1963 British Program

program For most of its early days, the baritone saxophone was the Cinderella of the saxophone family. Even its booming cousin, the bass, managed to invest itself with more glamour, mainly because of the abdominal rumblings of Adrian Rollini. There were logical reasons for this. It was not really practical to regard the baritone as a possible solo voice because of the difficulty in articulating coherent phrases. The tone would be so muddy that the listener would have trouble telling which way the soloist was trying to go. The argument against this is that if Adrian Rollini managed it on the bass, why couldn't somebody else manage it on the baritone. There is no answer to this argument, and critics are always happier if nobody asks it.

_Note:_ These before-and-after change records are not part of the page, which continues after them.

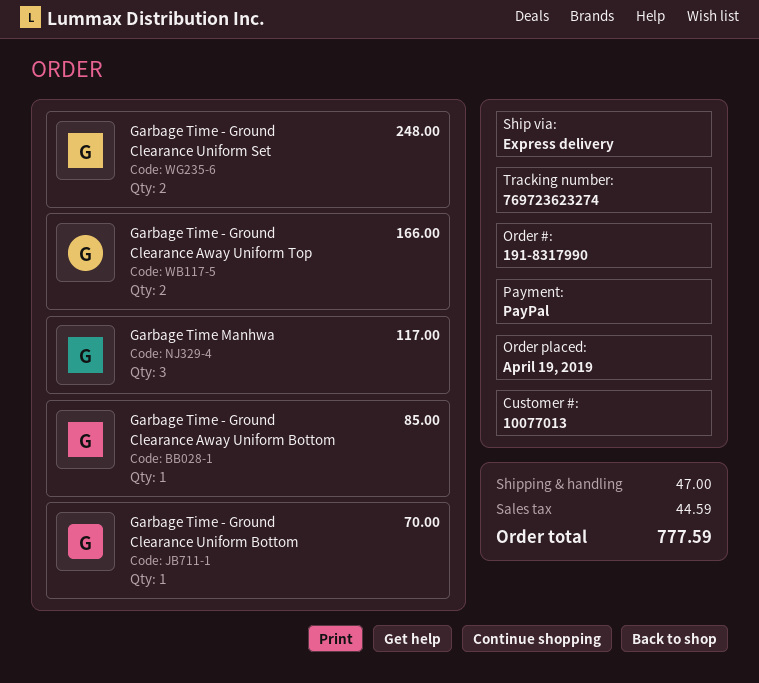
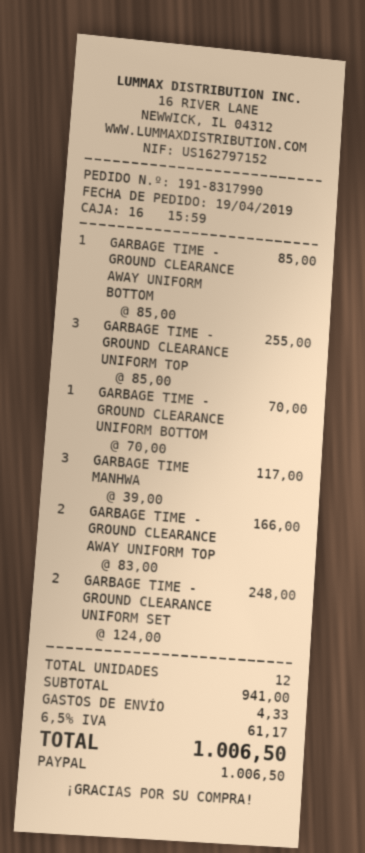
GARBAGE TIME - GROUND CLEARANCE UNIFORM TOP: none -> 3 for 255.00
shipping: 47.00 -> 4.33
tax: 44.59 -> 61.17
total: 777.59 -> 1006.50

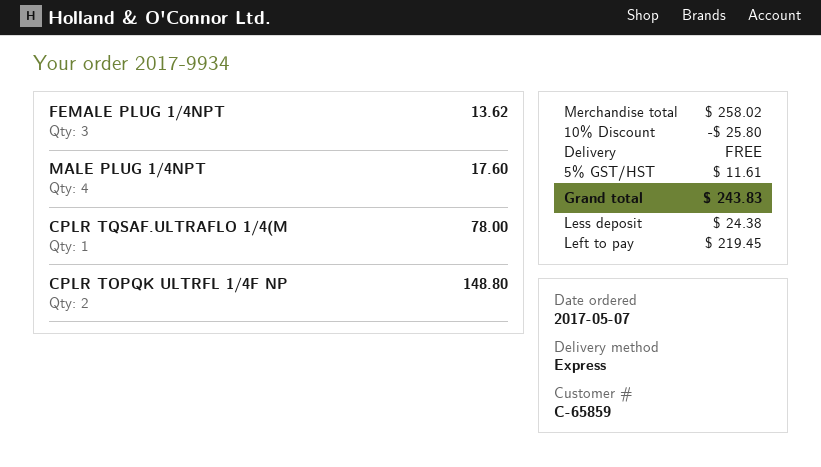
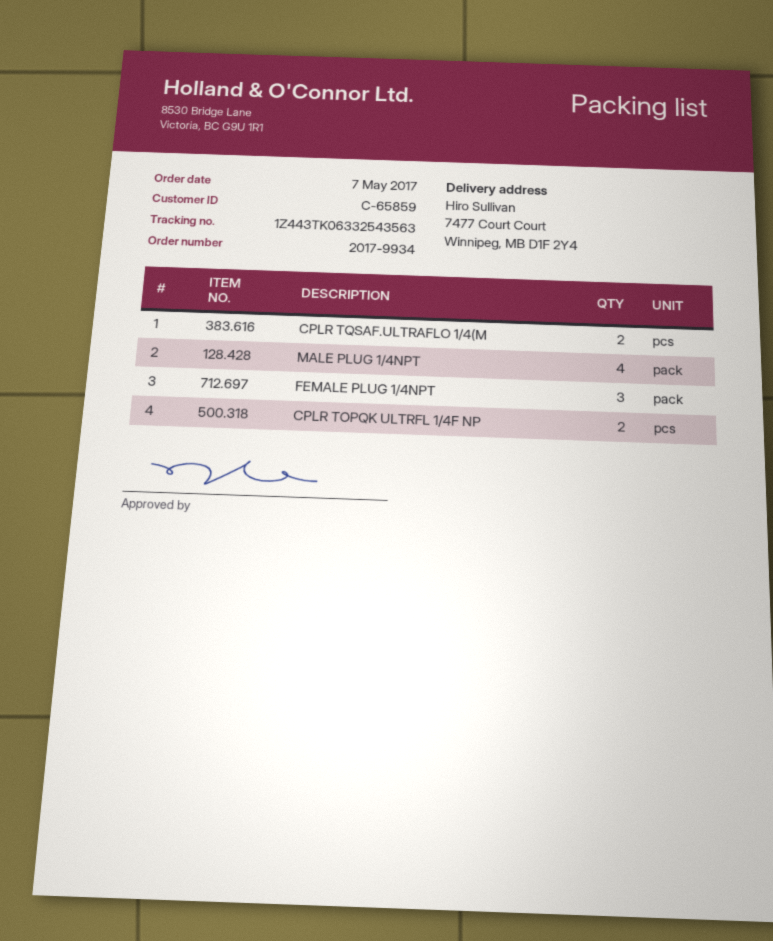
CPLR TQSAF.ULTRAFLO 1/4(M: 1 -> 2

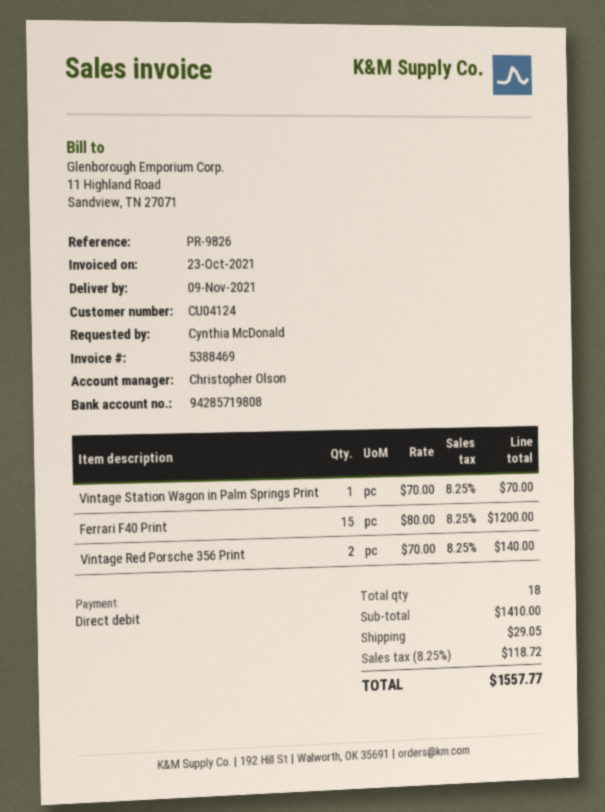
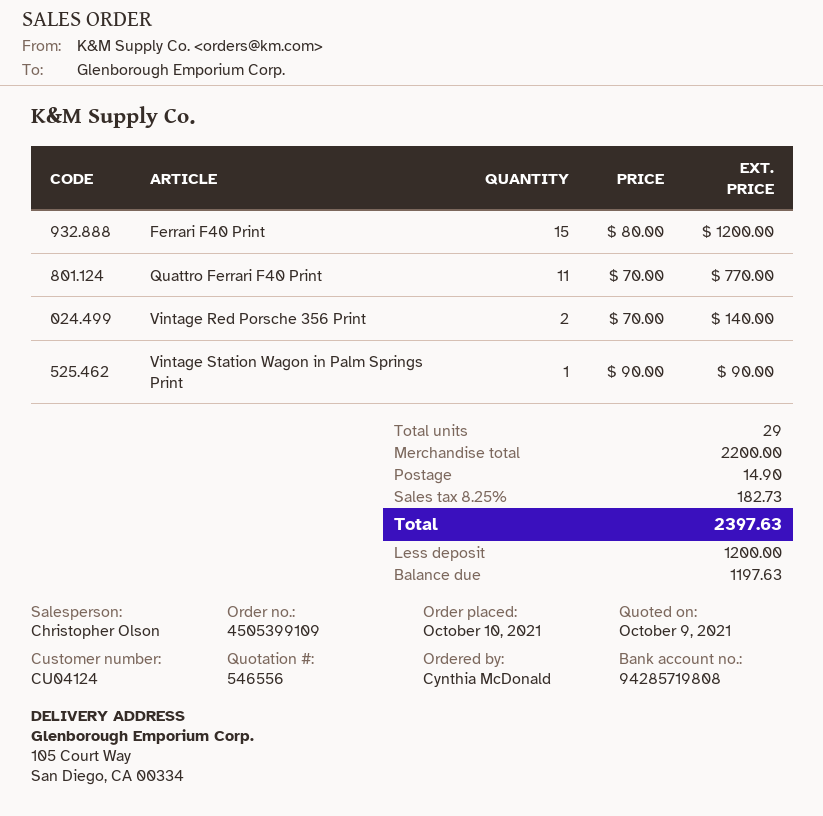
Vintage Station Wagon in Palm Springs Print: 1 x 70.00 = 70.00 -> 1 x 90.00 = 90.00
Quattro Ferrari F40 Print: none -> 11 x 70.00 = 770.00
total quantity: 18 -> 29
subtotal: 1410.00 -> 2200.00
shipping: 29.05 -> 14.90
tax: 8.25% = 118.72 -> 8.25% = 182.73
total: 1557.77 -> 2397.63

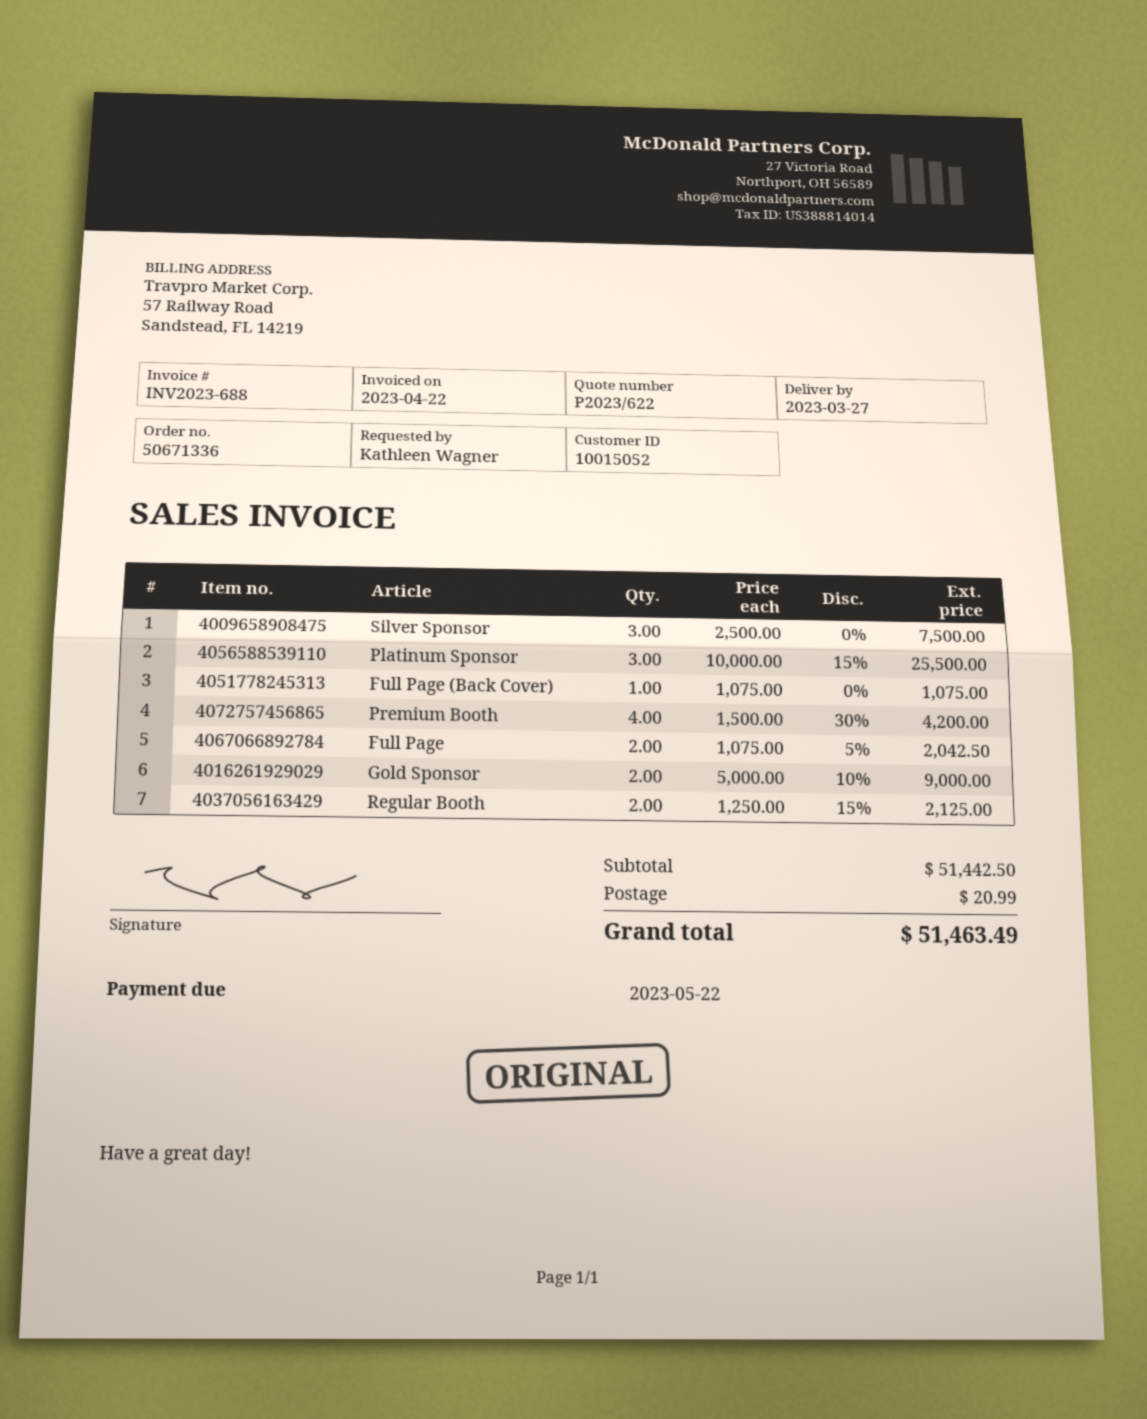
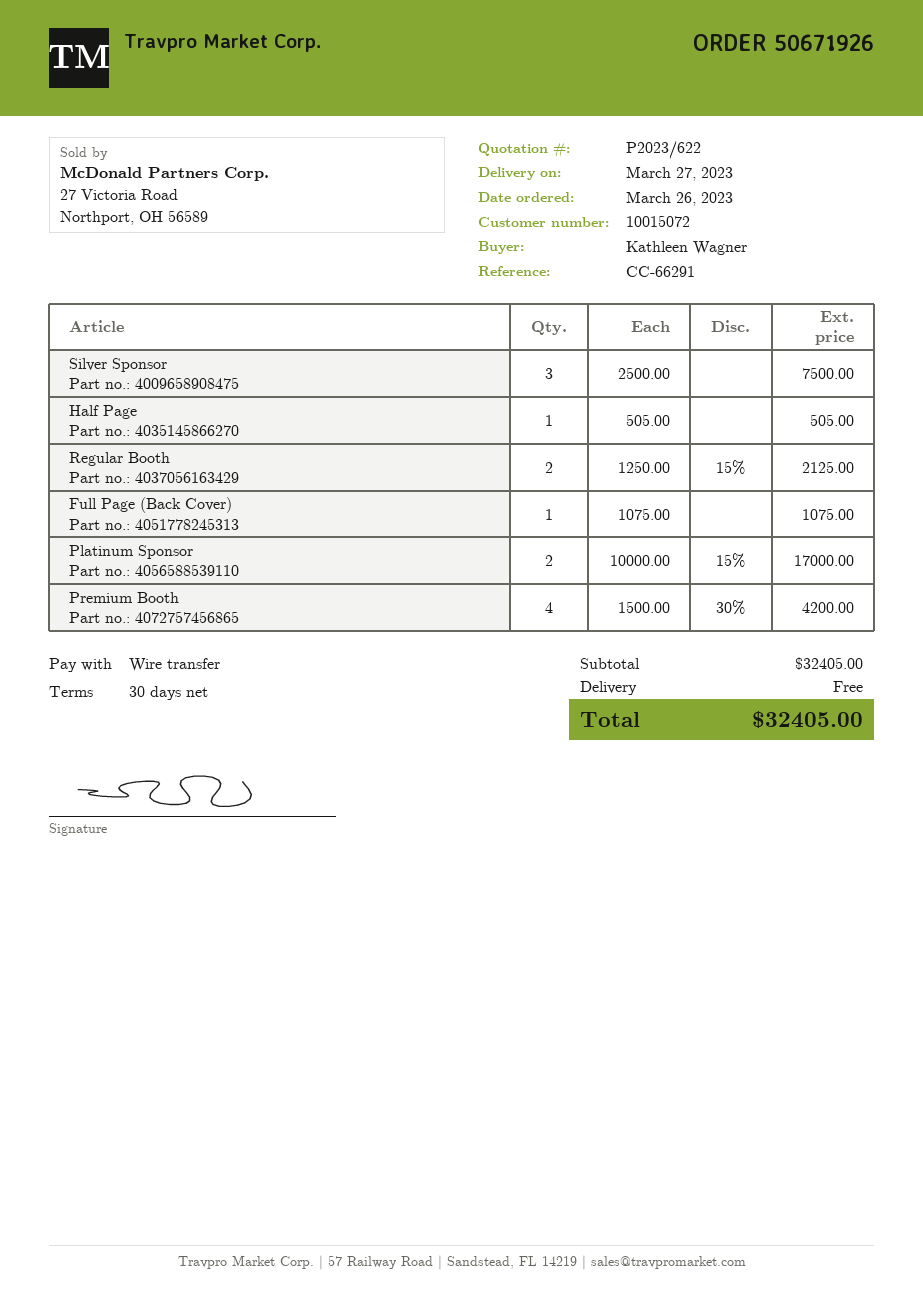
order number: 50671336 -> 50671926
customer number: 10015052 -> 10015072
Platinum Sponsor: 3 x 10000.00 - 15% = 25500.00 -> 2 x 10000.00 - 15% = 17000.00
Full Page: 2 x 1075.00 - 5% = 2042.50 -> none
Gold Sponsor: 2 x 5000.00 - 10% = 9000.00 -> none
Half Page: none -> 1 x 505.00 = 505.00
subtotal: 51442.50 -> 32405.00
shipping: 20.99 -> 0.00
total: 51463.49 -> 32405.00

The baritone, on the other hand, has always been invaluable in a saxophone section, because it lends resonance to the texture. The only drawback here was that in the earlier days of jazz there was no such thing as a saxophone section, which meant that the baritone was still prevented from playing its rightful role. The new departures of Duke Ellington first made a baritone saxophone indispensable to a jazz ensemble, and for twenty years Harry Carney, who joined Ellington in 1927, was the only baritone saxophonist in the entire world with any kind of celebrity status in jazz.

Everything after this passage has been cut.